ReplyDeleteIf we would just let working families keep what they have earned, then they'd able to afford to pay their mortgages. They pay their mortgages, credit stabilizes. Credit stabilizes, then I can use my tax cut to invest in, let's say mortgage-backed securities. Or better yet, real estate. That would drive housing prices up, creating equity that home-owners could borrow against, enabling them to buy my goods and services.
It's all really pretty simple when you remember that taxes are evil.
dave,
ReplyDelete'sounds like BHO is yr man. Well, not "your" man, but the candidate best suited for your tongue-in-cheek characterization from the preceding comment. His "middle class tax cut" threatens to be the first tax relief for actual wage-earners in some time, which obviously I don't think you or I would oppose necessarily.
It's just, that's only half the ballgame. Taxes on wages should plateau or lessen, okay - but taxes on WEALTH need to rise. And we need something like a Tobin tax to generate revenue and kinda-sorta police rampant, chaotic financial speculation. And what chance in hell do we have of getting to that, unless major political pressure comes to bear from out of nowhere, say, the labor movement?
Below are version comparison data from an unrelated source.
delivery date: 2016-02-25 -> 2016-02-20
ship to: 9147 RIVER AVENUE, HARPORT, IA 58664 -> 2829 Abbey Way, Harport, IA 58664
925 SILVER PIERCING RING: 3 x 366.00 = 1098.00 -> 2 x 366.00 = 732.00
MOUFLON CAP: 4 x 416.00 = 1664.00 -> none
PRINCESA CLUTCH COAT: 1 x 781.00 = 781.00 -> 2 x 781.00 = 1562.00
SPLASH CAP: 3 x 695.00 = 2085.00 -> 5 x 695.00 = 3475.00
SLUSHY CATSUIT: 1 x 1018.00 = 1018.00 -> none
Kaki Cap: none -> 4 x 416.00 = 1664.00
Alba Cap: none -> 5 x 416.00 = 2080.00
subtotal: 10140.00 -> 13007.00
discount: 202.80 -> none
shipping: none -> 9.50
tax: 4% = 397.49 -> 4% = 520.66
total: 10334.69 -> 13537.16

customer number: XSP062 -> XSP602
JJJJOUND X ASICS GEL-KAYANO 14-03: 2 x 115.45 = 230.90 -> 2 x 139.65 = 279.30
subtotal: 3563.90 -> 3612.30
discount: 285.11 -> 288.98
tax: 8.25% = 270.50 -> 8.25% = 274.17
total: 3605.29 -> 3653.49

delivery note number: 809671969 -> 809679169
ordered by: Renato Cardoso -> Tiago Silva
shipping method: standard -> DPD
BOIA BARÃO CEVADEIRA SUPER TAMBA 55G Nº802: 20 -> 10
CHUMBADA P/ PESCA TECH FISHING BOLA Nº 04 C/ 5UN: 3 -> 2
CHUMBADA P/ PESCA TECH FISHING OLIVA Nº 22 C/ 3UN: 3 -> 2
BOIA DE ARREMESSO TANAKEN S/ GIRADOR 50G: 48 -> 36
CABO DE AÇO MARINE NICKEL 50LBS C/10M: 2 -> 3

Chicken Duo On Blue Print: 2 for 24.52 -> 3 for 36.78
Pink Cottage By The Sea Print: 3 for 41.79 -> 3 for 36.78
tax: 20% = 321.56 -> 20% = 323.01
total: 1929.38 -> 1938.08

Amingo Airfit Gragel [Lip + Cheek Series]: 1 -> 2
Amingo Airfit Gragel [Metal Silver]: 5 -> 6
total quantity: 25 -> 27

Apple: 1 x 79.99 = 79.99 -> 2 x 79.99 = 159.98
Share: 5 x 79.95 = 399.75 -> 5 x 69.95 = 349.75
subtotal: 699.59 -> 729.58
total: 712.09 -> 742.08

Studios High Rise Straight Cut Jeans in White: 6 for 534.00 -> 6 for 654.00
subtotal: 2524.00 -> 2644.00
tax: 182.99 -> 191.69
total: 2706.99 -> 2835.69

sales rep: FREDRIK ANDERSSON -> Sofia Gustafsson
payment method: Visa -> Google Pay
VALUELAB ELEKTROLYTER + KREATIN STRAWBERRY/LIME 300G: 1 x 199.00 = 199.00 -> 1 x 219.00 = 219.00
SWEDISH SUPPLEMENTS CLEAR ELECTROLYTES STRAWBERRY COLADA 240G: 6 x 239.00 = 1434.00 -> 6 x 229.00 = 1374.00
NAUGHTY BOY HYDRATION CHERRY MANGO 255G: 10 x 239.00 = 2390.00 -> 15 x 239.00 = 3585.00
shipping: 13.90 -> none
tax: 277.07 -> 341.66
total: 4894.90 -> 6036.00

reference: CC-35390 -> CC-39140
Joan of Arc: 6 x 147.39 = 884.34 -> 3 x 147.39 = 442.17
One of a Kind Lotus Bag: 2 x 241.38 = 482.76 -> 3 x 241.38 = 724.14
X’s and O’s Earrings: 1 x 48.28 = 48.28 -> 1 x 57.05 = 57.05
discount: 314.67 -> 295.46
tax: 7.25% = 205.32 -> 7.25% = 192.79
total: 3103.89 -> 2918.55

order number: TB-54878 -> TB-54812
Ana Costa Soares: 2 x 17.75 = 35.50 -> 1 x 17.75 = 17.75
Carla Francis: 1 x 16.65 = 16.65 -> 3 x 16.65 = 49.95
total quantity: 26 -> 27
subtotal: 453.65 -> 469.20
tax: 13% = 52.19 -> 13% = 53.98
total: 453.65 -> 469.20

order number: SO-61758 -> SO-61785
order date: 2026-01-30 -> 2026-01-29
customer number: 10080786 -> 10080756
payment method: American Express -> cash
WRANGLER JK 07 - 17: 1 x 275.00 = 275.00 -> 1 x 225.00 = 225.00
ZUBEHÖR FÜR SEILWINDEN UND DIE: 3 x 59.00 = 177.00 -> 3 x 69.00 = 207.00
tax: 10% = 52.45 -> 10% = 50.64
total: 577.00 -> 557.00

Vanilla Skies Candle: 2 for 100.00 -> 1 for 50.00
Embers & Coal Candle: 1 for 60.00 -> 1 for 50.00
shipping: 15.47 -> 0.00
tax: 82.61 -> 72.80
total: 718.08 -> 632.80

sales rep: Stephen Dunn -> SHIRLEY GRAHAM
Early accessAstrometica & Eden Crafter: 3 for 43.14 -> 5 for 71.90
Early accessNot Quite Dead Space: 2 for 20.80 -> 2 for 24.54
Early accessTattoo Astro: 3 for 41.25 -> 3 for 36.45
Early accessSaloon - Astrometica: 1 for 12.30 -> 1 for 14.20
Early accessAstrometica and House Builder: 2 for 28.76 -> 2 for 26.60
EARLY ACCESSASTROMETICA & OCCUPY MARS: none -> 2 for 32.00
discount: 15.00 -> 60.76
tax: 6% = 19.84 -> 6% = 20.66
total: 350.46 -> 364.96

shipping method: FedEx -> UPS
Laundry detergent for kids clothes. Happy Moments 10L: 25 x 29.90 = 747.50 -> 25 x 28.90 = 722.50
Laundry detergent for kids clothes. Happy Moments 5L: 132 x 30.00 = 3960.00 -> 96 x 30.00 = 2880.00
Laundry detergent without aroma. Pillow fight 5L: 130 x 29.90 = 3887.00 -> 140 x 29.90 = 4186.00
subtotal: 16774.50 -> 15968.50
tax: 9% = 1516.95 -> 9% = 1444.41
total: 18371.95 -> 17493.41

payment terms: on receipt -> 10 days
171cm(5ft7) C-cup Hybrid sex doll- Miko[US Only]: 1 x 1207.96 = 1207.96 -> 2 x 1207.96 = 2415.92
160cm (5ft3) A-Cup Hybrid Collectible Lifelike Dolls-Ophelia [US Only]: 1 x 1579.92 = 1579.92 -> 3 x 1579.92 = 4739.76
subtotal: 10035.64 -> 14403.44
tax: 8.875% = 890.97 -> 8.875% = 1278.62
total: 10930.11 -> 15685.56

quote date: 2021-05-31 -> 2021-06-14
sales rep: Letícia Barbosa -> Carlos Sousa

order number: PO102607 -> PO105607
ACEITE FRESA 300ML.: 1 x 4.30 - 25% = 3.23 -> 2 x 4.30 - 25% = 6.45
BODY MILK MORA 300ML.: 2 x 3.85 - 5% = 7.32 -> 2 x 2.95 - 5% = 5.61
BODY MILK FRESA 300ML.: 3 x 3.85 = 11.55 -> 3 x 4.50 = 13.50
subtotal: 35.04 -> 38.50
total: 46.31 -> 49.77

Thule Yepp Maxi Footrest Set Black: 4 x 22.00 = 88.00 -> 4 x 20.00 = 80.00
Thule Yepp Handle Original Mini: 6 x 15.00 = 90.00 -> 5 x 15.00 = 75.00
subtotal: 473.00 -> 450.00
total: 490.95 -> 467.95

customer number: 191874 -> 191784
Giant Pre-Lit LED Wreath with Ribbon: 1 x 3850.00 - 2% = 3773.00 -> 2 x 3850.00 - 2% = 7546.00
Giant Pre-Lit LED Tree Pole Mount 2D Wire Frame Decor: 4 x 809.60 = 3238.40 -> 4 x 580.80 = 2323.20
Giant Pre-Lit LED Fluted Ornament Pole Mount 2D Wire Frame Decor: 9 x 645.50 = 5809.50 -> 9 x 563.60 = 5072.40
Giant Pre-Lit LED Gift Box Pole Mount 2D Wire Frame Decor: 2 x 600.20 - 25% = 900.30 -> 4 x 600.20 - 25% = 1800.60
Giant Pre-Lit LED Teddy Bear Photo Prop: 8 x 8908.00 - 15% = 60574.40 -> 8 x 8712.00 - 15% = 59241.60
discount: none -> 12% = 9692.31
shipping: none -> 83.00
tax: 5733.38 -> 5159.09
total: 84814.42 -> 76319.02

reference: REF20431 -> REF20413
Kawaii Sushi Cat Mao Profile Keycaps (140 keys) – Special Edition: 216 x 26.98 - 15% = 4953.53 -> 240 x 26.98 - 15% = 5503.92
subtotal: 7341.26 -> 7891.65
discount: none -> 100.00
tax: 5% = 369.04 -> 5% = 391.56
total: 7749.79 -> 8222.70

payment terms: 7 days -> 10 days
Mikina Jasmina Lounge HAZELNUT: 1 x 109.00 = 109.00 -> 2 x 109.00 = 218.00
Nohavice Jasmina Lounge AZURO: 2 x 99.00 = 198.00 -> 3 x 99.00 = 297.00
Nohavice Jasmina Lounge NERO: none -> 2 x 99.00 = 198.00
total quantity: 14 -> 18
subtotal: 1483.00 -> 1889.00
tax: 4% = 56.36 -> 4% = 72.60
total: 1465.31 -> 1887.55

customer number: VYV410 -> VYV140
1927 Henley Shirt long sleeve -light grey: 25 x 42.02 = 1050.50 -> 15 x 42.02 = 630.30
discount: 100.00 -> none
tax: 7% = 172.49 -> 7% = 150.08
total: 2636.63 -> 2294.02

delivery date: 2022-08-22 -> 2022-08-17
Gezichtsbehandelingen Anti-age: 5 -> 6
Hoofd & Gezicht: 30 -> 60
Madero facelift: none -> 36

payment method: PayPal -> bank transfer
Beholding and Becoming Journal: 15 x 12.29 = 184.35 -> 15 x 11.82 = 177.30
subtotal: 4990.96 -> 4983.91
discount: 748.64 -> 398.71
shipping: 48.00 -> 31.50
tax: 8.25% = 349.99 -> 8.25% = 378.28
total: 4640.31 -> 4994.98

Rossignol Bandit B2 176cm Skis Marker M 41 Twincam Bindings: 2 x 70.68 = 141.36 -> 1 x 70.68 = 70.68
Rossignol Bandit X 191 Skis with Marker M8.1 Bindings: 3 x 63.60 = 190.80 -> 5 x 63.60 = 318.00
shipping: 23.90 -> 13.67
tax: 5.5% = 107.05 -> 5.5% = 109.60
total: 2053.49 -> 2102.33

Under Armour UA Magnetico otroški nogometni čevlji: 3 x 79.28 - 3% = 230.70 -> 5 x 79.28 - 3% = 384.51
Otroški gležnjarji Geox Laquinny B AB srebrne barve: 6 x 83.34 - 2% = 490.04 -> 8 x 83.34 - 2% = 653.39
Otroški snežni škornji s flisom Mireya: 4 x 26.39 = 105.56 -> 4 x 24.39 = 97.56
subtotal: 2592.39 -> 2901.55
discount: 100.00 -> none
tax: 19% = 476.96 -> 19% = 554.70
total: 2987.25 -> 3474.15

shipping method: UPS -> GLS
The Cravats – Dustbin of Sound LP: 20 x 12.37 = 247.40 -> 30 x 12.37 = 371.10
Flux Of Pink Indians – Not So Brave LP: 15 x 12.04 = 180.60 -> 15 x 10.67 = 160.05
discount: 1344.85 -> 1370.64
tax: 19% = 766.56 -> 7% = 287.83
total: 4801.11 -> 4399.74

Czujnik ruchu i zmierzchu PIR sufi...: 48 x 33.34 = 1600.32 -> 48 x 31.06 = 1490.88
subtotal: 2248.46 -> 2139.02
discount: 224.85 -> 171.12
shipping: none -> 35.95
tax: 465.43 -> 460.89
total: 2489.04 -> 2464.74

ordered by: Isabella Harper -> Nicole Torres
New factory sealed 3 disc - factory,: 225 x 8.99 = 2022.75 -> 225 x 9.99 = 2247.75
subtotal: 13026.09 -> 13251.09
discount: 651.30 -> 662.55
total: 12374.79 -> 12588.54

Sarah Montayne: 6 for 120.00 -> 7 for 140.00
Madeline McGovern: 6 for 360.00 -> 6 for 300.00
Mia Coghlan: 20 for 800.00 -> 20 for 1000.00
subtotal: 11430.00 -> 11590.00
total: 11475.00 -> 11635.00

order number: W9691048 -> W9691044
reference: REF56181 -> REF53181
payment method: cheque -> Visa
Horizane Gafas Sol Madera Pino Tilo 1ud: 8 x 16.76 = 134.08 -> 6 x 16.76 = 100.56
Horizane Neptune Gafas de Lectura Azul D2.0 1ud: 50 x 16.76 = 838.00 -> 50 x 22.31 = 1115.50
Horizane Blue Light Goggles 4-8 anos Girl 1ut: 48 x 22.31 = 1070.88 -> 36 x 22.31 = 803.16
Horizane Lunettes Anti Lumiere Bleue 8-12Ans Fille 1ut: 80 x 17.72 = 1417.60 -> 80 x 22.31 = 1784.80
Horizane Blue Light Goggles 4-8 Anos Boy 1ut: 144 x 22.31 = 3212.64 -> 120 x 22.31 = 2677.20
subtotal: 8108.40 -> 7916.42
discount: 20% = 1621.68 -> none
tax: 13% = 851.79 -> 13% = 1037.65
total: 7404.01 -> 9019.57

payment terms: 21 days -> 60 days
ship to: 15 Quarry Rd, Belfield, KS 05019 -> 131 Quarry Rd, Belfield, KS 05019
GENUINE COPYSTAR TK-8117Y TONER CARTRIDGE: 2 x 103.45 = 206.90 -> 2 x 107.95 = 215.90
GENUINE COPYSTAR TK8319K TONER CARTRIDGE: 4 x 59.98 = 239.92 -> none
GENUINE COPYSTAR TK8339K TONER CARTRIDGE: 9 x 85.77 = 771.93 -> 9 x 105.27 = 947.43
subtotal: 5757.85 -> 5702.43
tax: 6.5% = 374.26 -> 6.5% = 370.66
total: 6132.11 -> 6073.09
And why would the labor movement even think about anything like tax policy or corporate finance? What the fuck does any of THAT have to do with protecting manufacturing jobs?
Lex:
ReplyDeleteIndeed! If the fate of the auto industry has taught us anything it's that unions only drive industry out of the US with their artificially high labor costs (after all, anything more expensive than what the poorest child on the planet would accept is artificially high).
Let's assume for a second that I babble on about shareholders taking risk and deserving of the rewards that are derived from the wise exploitation of labor. Let's also assume that I ignore any bailout of capital that has recently happened, thereby mitigating my risk and encouraging capitalist me to take any chance to maximize any dollar I can get.
My point is, of course, that, as a capitalist, I believe that the solution to our economic crisis is that the government stop restricting the economy by taking my tax dollars and spending them inefficiently and unwisely.
In this case, I believe that McCain's pledge to further cut taxes for the wealthy is more to my advantage than Obama's middle-class tax cuts. Although I would advocate for cutting taxes for everyone. Maybe if we can somehow direct that any tax cut for the middle class must be spent on mortgages, then I can see it. Otherwise, I am relatively secure in the belief that there is no way that my money is all that at risk, as the government has so far shown a desperate willingness to protect the investor class at all times. I don't see this changing any time soon.